Babysitter – Was es zu beachten gibt
Frisch gebackene Eltern unterliegen einem völlig neuen Rhythmus, was ihren Alltag betrifft. Im Mittelpunkt dessen steht natürlich das neugeborene Kind, um das sich meist die Mütter den gesamten Tag über kümmern, während der Vater als Familienversorger zur Arbeit geht. In den ersten Monaten müssen beide oft nachts raus, um ein Fläschchen aufzusetzen, die Windeln zu wechseln oder ein Schlaflied zu singen – so viel Freude das neue Leben auch bedeutet, anstrengend ist es trotzdem und Zweisamkeit, Erholung und Entspannung bleiben dabei oftmals auf der Strecke. Ein Babysitter kann dabei jedoch Abhilfe leisten und dafür sorgen, dass die Eltern sich für einige Stunden nur um sich als Paar kümmern können.

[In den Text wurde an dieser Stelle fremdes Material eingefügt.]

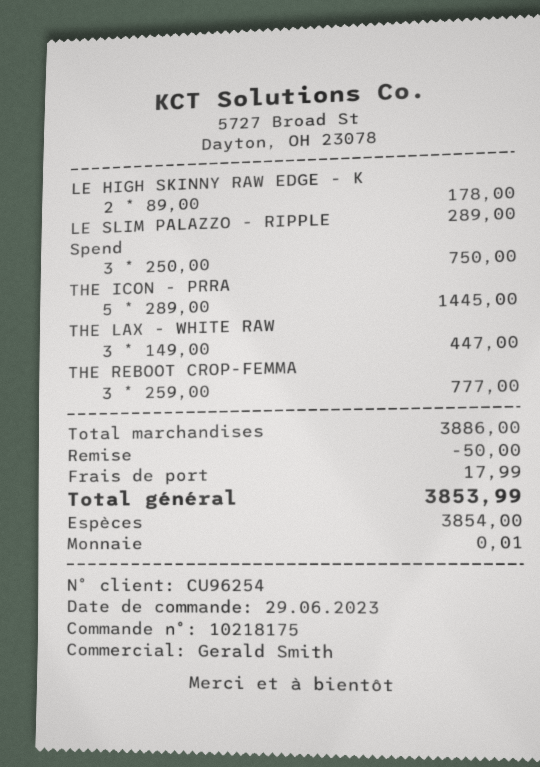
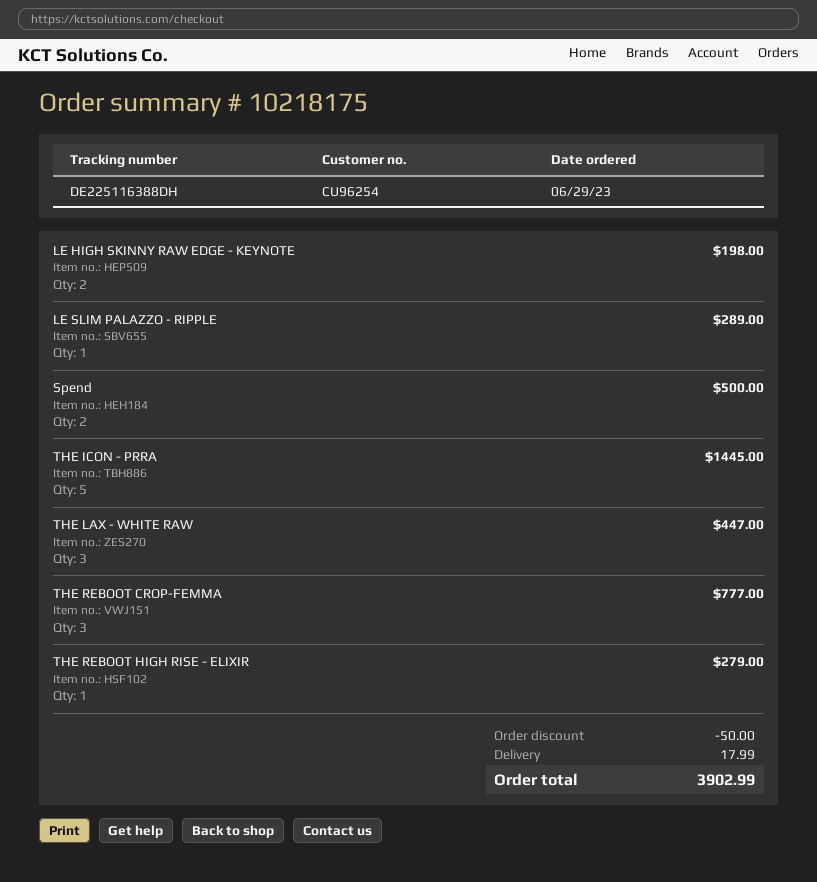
LE HIGH SKINNY RAW EDGE - K: 2 for 178.00 -> 2 for 198.00
Spend: 3 for 750.00 -> 2 for 500.00
THE REBOOT HIGH RISE - ELIXIR: none -> 1 for 279.00
total: 3853.99 -> 3902.99

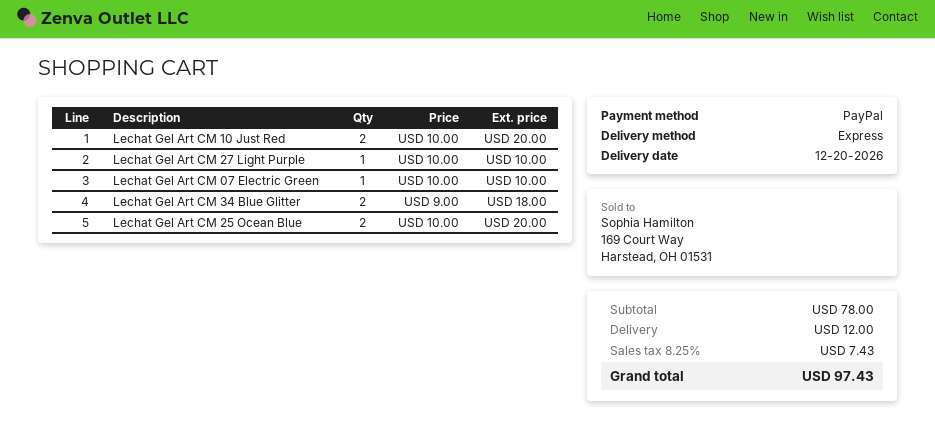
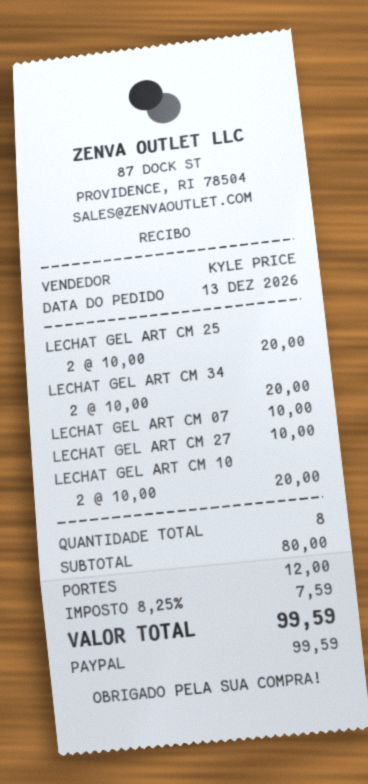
Lechat Gel Art CM 34 Blue Glitter: 2 x 9.00 = 18.00 -> 2 x 10.00 = 20.00
subtotal: 78.00 -> 80.00
tax: 8.25% = 7.43 -> 8.25% = 7.59
total: 97.43 -> 99.59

Vorbereitung und Bezahlung
In wessen Nachbarschaft oder Umfeld es keinen Jugendlichen oder jungen Erwachsenen gibt, dem dieser Job anvertraut werden möchte, der findet im Internet und auch in der Tageszeitung Annoncen bereitwilliger junger Menschen, die den Job des Babysitters gerne übernehmen möchten. Während eines Gesprächs kann die Studentin oder der Schüler kennengelernt werden, so engagiert man nicht „den Babysitter im Sack“. Damit der neue Babysitter und das Kind sich aneinander gewöhnen können, können die Eltern beispielsweise erst einmal zum Einkaufen fahren und nach einer Stunde zurückkehren, so lernen sie auch, sich mit dem Gedanken zu arrangieren, dass der kleine Liebling für einige Zeit in fremden Händen ist. Wenn alles passt, kann der Babysittern engagiert werden – einmalig oder dauerhaft. Die Bezahlung für junge Menschen zwischen 16 und 18 liegt dabei bei circa fünf Euro pro Stunde, Studenten erhalten zwischen sieben und zehn Euro die Stunde. Soll auf mehrere Kinder aufgepasst werden, können Zuschläge gezahlt werden. Dafür könnt Ihr auch wunderbar unseren Stundenlohnrechner für Babysitter nutzen!
Versicherungspflicht und Steuern
Wer einen Babysitter engagiert, vor allem dann, wenn eine dauerhafte Beschäftigung angestrebt wird, muss diese Hilfe auch versichern, da Babysitter zu Haushaltshilfen zählen. Wenn also etwas zu Bruch geht, während auf das Kind aufgepasst wird, oder auf dem Hin- und Rückweg zu diesem Job ein Unfall passiert, an dem der Babysitter beteiligt ist, so muss diese Versicherung für die entstandenen Schäden aufkommen. Die Auftrag- bzw. Arbeitgeber müssen die Unfallversicherung übernehmen, der Babysitter sollte sich selbst um eine private Haftpflichtversicherung kümmern.
Die Kosten, die für die Bezahlung des Babysitters aufgebracht werden, können zudem von der Steuer abgesetzt werden.